[Required action]: Below are records to print word for word; include none of their pictures.

(Items from a dataset)
────────
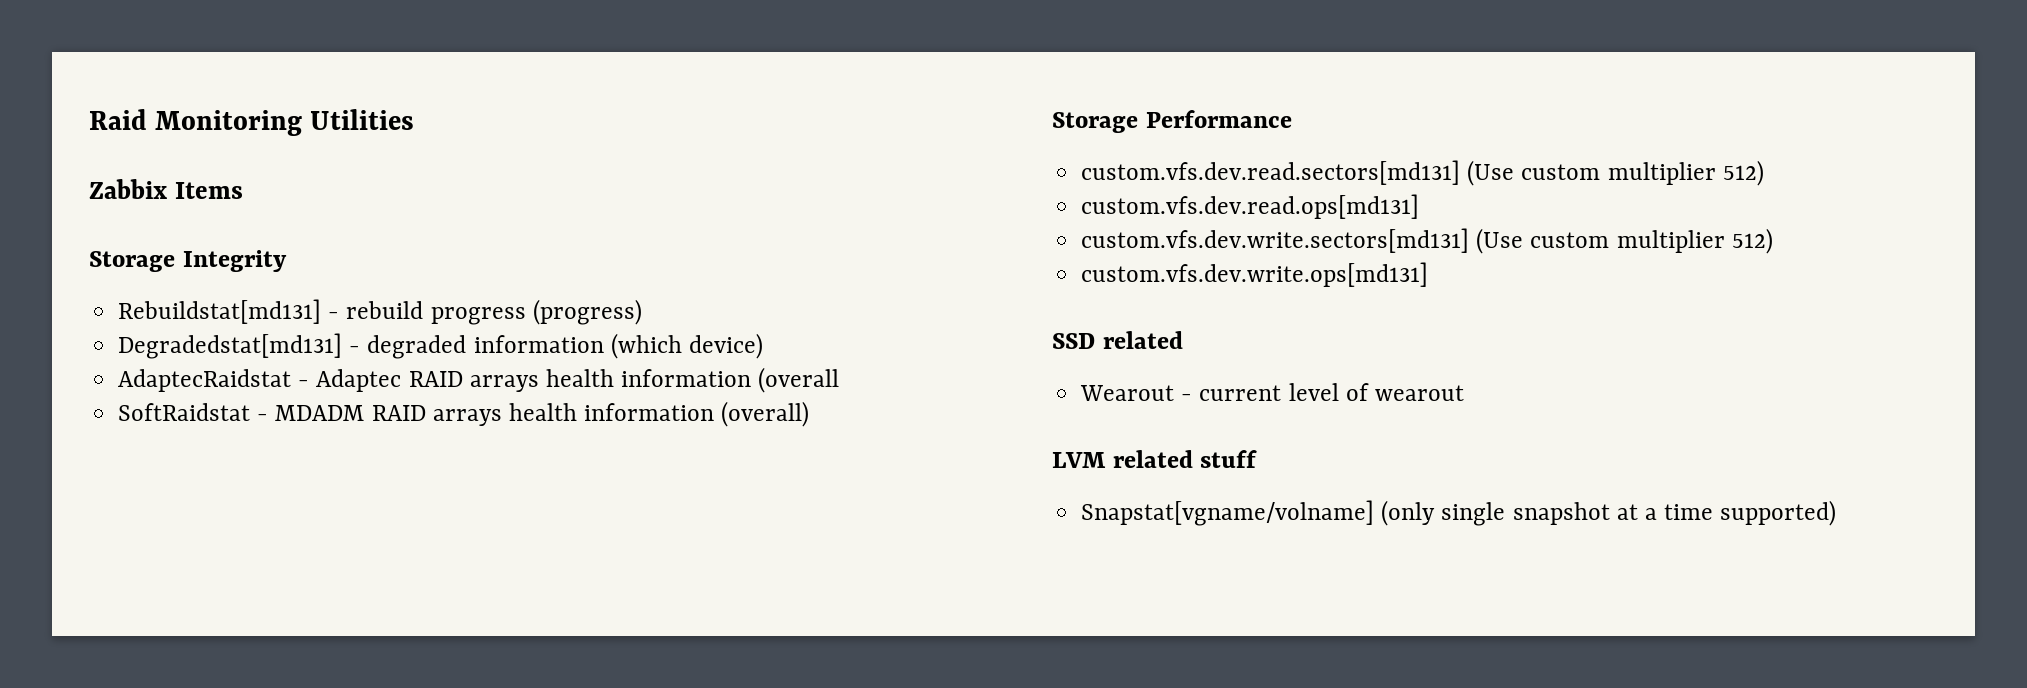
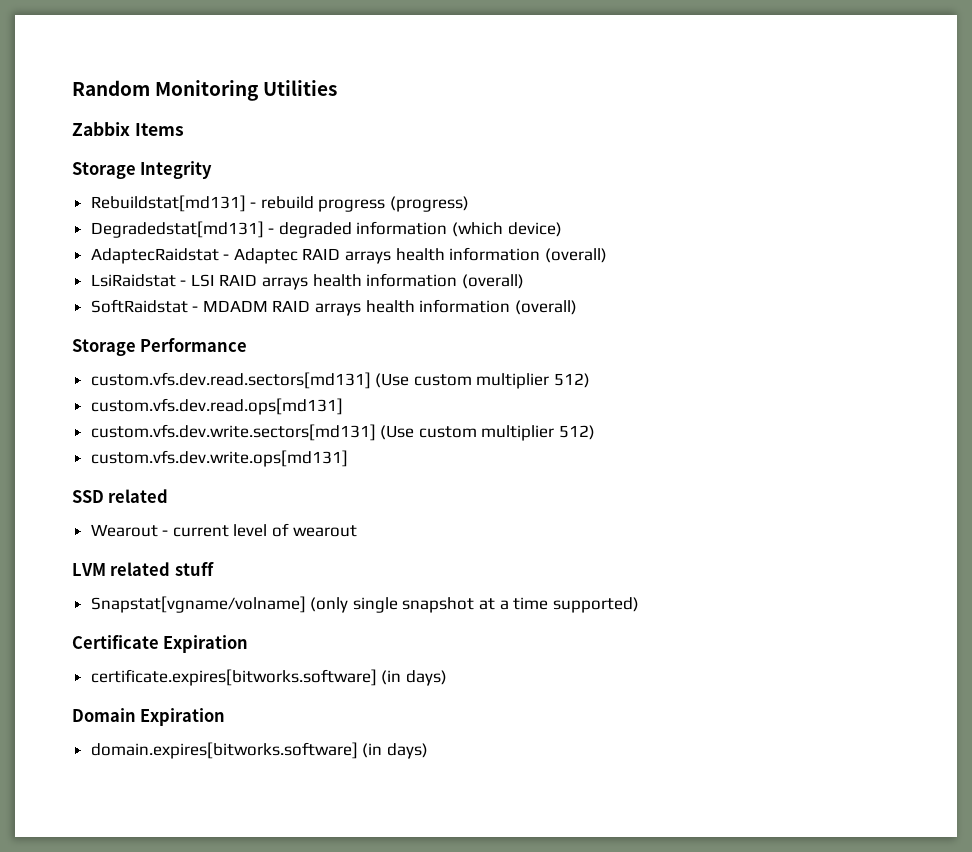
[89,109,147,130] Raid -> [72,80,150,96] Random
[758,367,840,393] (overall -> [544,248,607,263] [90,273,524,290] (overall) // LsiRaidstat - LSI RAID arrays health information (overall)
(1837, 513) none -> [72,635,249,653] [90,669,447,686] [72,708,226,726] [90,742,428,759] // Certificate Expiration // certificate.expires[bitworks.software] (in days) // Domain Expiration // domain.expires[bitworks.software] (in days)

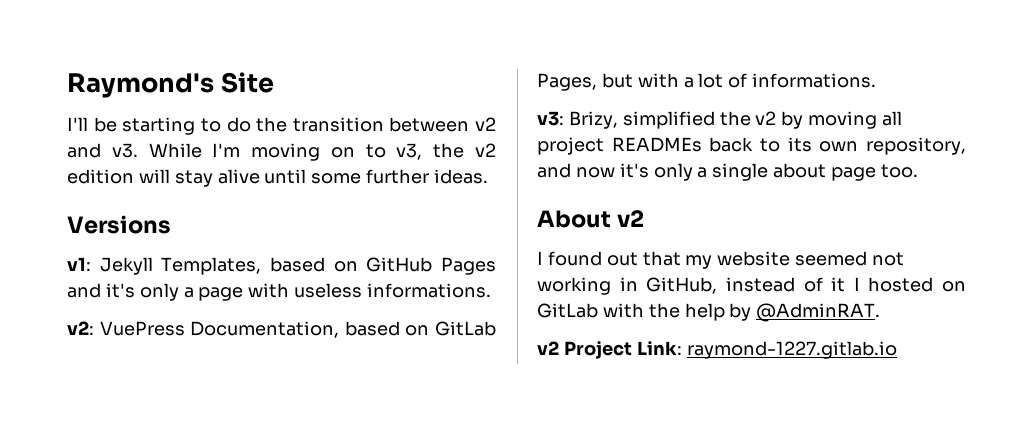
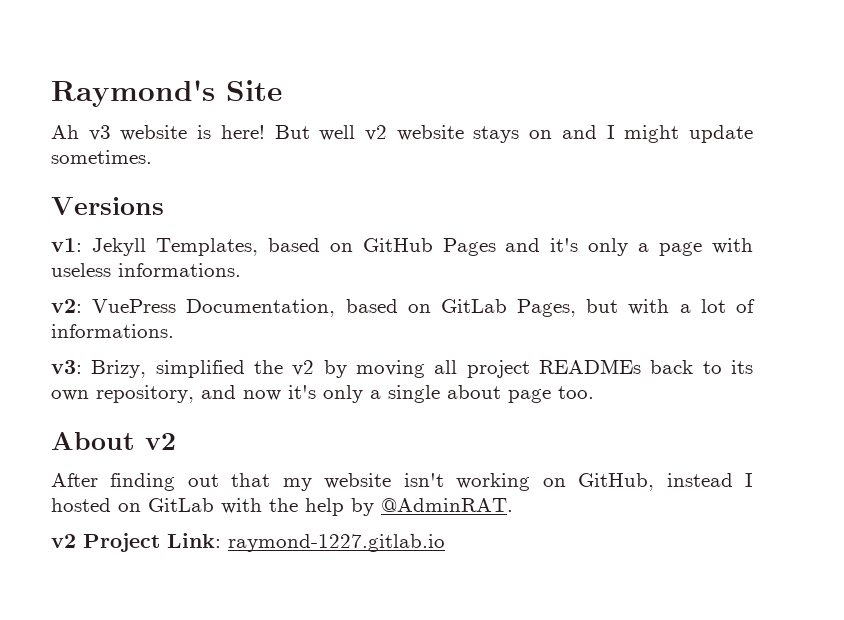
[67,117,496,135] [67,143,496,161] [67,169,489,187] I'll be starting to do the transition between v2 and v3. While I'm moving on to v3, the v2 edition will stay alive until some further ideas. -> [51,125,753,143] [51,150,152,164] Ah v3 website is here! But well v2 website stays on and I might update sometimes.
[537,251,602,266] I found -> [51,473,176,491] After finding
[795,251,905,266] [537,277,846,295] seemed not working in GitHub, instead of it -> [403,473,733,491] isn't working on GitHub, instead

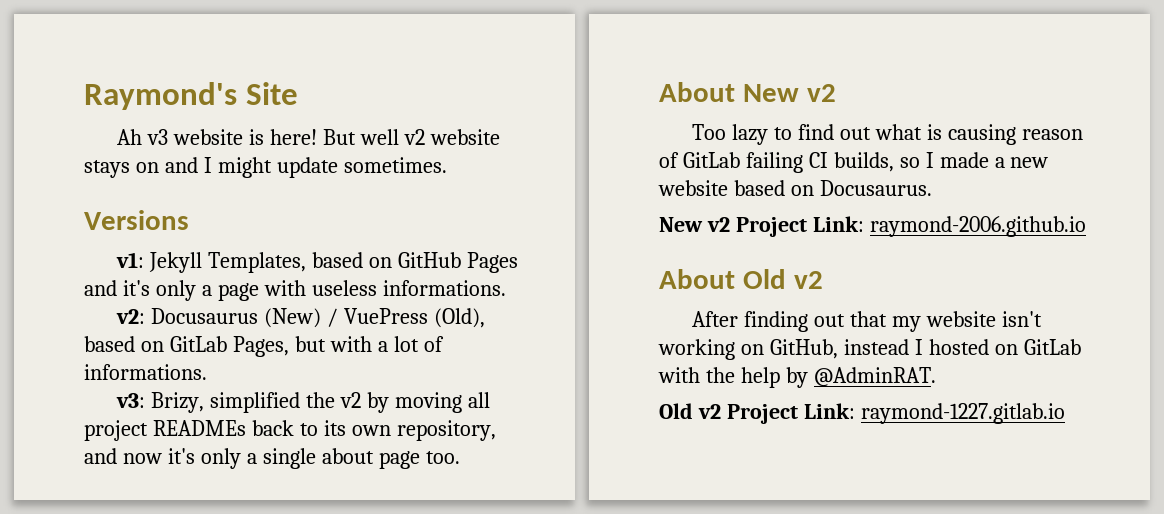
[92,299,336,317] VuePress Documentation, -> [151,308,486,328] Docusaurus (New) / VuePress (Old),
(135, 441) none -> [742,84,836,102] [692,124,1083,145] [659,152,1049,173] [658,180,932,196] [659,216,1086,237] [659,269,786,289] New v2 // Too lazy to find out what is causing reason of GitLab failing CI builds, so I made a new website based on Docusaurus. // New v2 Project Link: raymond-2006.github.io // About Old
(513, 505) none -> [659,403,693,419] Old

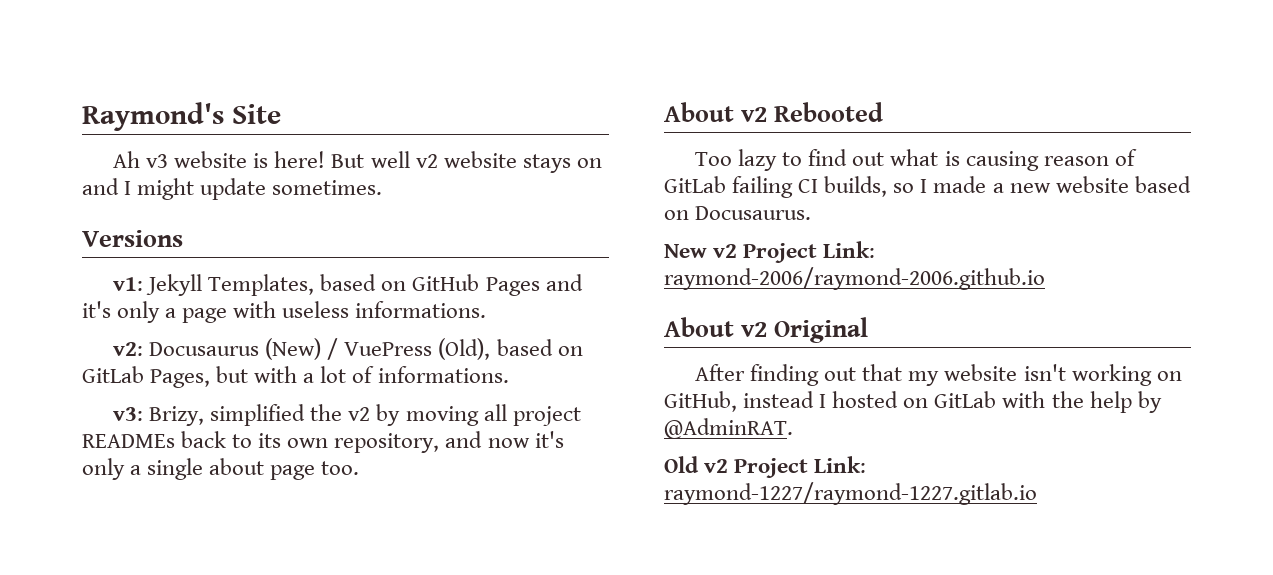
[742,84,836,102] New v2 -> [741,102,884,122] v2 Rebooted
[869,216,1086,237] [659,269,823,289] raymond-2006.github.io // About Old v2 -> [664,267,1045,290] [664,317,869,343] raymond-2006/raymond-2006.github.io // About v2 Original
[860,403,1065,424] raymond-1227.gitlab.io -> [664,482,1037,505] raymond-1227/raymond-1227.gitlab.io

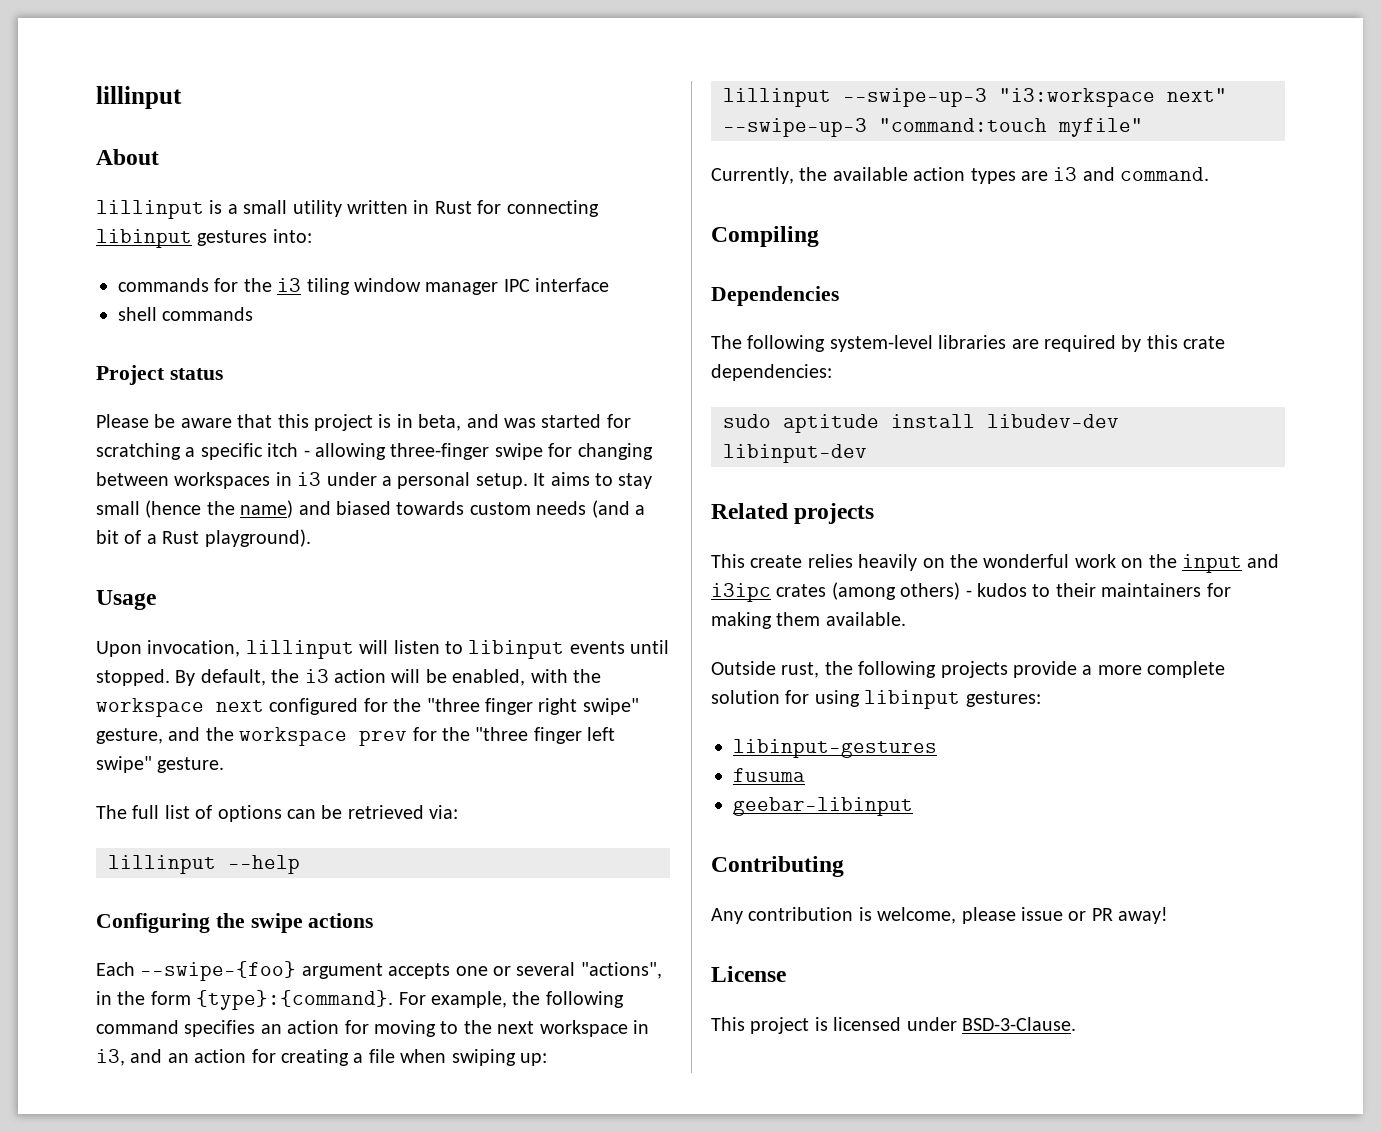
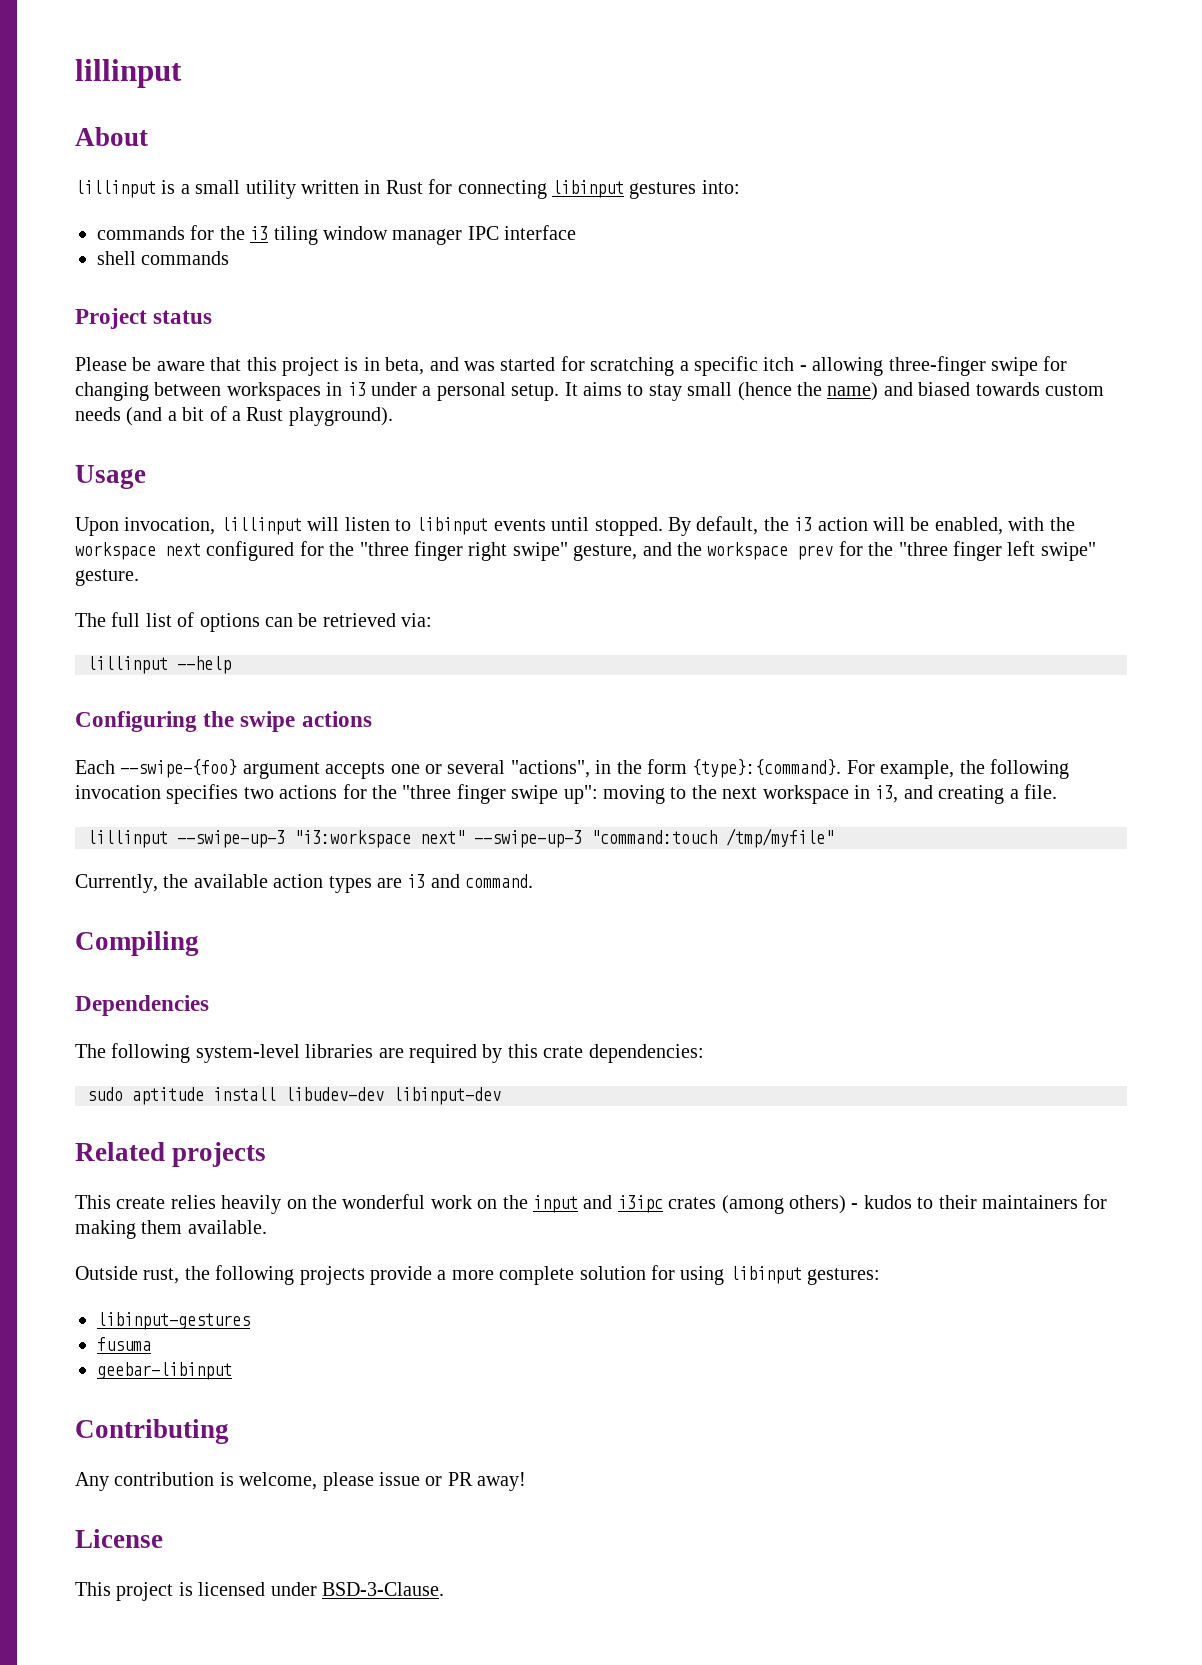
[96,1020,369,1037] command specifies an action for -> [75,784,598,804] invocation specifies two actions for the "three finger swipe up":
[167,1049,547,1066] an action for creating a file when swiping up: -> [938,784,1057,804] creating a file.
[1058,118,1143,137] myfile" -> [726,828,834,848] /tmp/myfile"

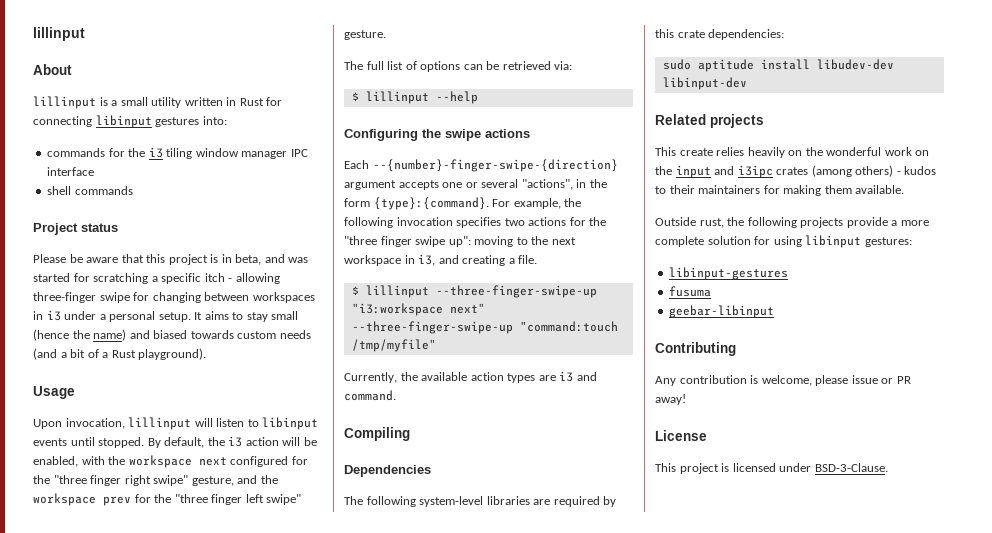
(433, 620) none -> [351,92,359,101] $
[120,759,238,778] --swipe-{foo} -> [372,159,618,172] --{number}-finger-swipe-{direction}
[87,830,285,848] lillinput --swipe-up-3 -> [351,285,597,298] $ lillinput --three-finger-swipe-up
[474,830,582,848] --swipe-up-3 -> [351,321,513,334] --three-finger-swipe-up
────────
[Answer section]:
[89,109,147,130] Raid -> [72,80,150,96] Random
[758,367,840,393] (overall -> [544,248,607,263] [90,273,524,290] (overall) // LsiRaidstat - LSI RAID arrays health information (overall)
(1837, 513) none -> [72,635,249,653] [90,669,447,686] [72,708,226,726] [90,742,428,759] // Certificate Expiration // certificate.expires[bitworks.software] (in days) // Domain Expiration // domain.expires[bitworks.software] (in days)

[67,117,496,135] [67,143,496,161] [67,169,489,187] I'll be starting to do the transition between v2 and v3. While I'm moving on to v3, the v2 edition will stay alive until some further ideas. -> [51,125,753,143] [51,150,152,164] Ah v3 website is here! But well v2 website stays on and I might update sometimes.
[537,251,602,266] I found -> [51,473,176,491] After finding
[795,251,905,266] [537,277,846,295] seemed not working in GitHub, instead of it -> [403,473,733,491] isn't working on GitHub, instead

[92,299,336,317] VuePress Documentation, -> [151,308,486,328] Docusaurus (New) / VuePress (Old),
(135, 441) none -> [742,84,836,102] [692,124,1083,145] [659,152,1049,173] [658,180,932,196] [659,216,1086,237] [659,269,786,289] New v2 // Too lazy to find out what is causing reason of GitLab failing CI builds, so I made a new website based on Docusaurus. // New v2 Project Link: raymond-2006.github.io // About Old
(513, 505) none -> [659,403,693,419] Old

[742,84,836,102] New v2 -> [741,102,884,122] v2 Rebooted
[869,216,1086,237] [659,269,823,289] raymond-2006.github.io // About Old v2 -> [664,267,1045,290] [664,317,869,343] raymond-2006/raymond-2006.github.io // About v2 Original
[860,403,1065,424] raymond-1227.gitlab.io -> [664,482,1037,505] raymond-1227/raymond-1227.gitlab.io

[96,1020,369,1037] command specifies an action for -> [75,784,598,804] invocation specifies two actions for the "three finger swipe up":
[167,1049,547,1066] an action for creating a file when swiping up: -> [938,784,1057,804] creating a file.
[1058,118,1143,137] myfile" -> [726,828,834,848] /tmp/myfile"

(433, 620) none -> [351,92,359,101] $
[120,759,238,778] --swipe-{foo} -> [372,159,618,172] --{number}-finger-swipe-{direction}
[87,830,285,848] lillinput --swipe-up-3 -> [351,285,597,298] $ lillinput --three-finger-swipe-up
[474,830,582,848] --swipe-up-3 -> [351,321,513,334] --three-finger-swipe-up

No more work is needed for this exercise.